### Provided entries
________________

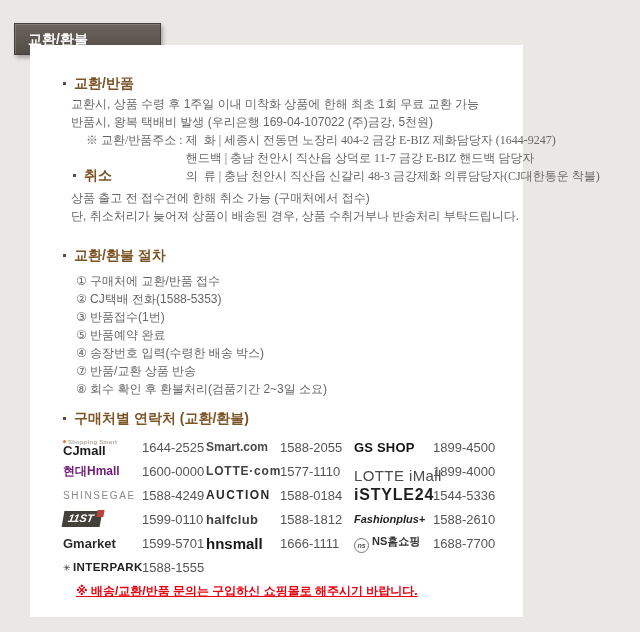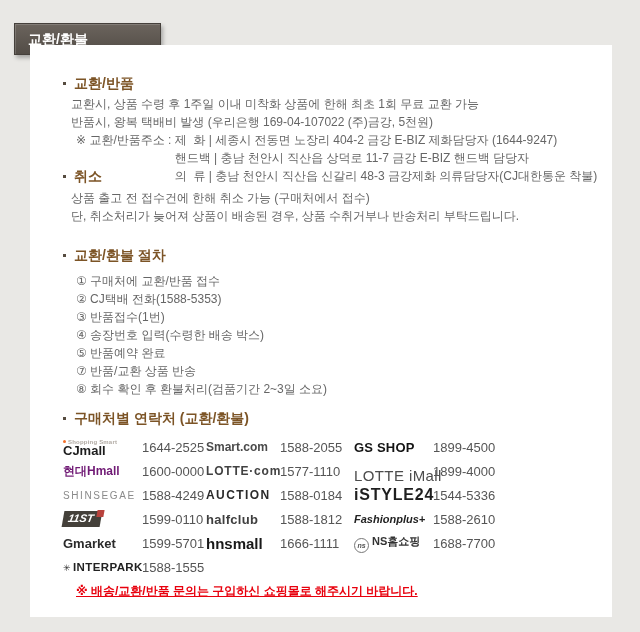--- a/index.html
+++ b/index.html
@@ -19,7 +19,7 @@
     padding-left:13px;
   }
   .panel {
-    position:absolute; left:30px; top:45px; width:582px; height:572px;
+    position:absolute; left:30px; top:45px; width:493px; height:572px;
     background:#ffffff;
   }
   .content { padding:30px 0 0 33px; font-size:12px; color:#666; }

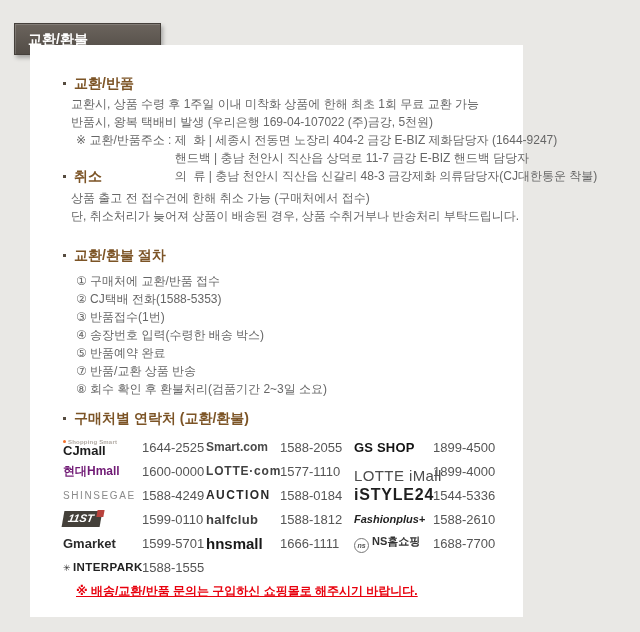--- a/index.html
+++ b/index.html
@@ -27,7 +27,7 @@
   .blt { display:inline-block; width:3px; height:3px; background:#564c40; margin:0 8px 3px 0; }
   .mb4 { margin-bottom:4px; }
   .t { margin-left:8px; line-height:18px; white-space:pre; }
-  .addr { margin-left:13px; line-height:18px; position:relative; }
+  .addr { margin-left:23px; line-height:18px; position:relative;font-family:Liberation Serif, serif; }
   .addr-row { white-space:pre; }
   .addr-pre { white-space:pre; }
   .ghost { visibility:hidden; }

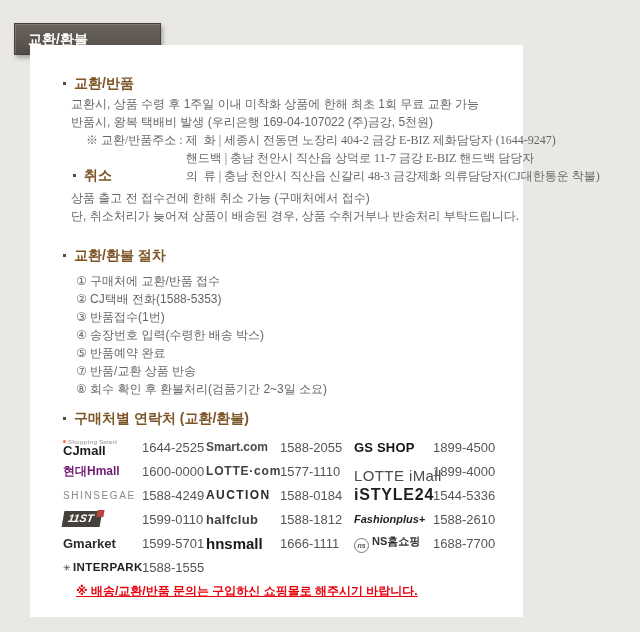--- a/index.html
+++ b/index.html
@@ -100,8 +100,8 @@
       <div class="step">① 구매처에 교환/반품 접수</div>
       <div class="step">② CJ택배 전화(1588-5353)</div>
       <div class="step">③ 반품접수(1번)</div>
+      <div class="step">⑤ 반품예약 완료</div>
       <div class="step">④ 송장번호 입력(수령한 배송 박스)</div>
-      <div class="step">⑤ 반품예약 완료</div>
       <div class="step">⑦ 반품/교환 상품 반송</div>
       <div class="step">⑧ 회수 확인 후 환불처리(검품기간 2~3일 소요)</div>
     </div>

________________

Where pictures sit among the data above, omit them, and output the rest exactly.

--- a/index.html
+++ b/index.html
@@ -19,7 +19,7 @@
     padding-left:13px;
   }
   .panel {
-    position:absolute; left:30px; top:45px; width:582px; height:572px;
+    position:absolute; left:30px; top:45px; width:493px; height:572px;
     background:#ffffff;
   }
   .content { padding:30px 0 0 33px; font-size:12px; color:#666; }

--- a/index.html
+++ b/index.html
@@ -27,7 +27,7 @@
   .blt { display:inline-block; width:3px; height:3px; background:#564c40; margin:0 8px 3px 0; }
   .mb4 { margin-bottom:4px; }
   .t { margin-left:8px; line-height:18px; white-space:pre; }
-  .addr { margin-left:13px; line-height:18px; position:relative; }
+  .addr { margin-left:23px; line-height:18px; position:relative;font-family:Liberation Serif, serif; }
   .addr-row { white-space:pre; }
   .addr-pre { white-space:pre; }
   .ghost { visibility:hidden; }

--- a/index.html
+++ b/index.html
@@ -100,8 +100,8 @@
       <div class="step">① 구매처에 교환/반품 접수</div>
       <div class="step">② CJ택배 전화(1588-5353)</div>
       <div class="step">③ 반품접수(1번)</div>
+      <div class="step">⑤ 반품예약 완료</div>
       <div class="step">④ 송장번호 입력(수령한 배송 박스)</div>
-      <div class="step">⑤ 반품예약 완료</div>
       <div class="step">⑦ 반품/교환 상품 반송</div>
       <div class="step">⑧ 회수 확인 후 환불처리(검품기간 2~3일 소요)</div>
     </div>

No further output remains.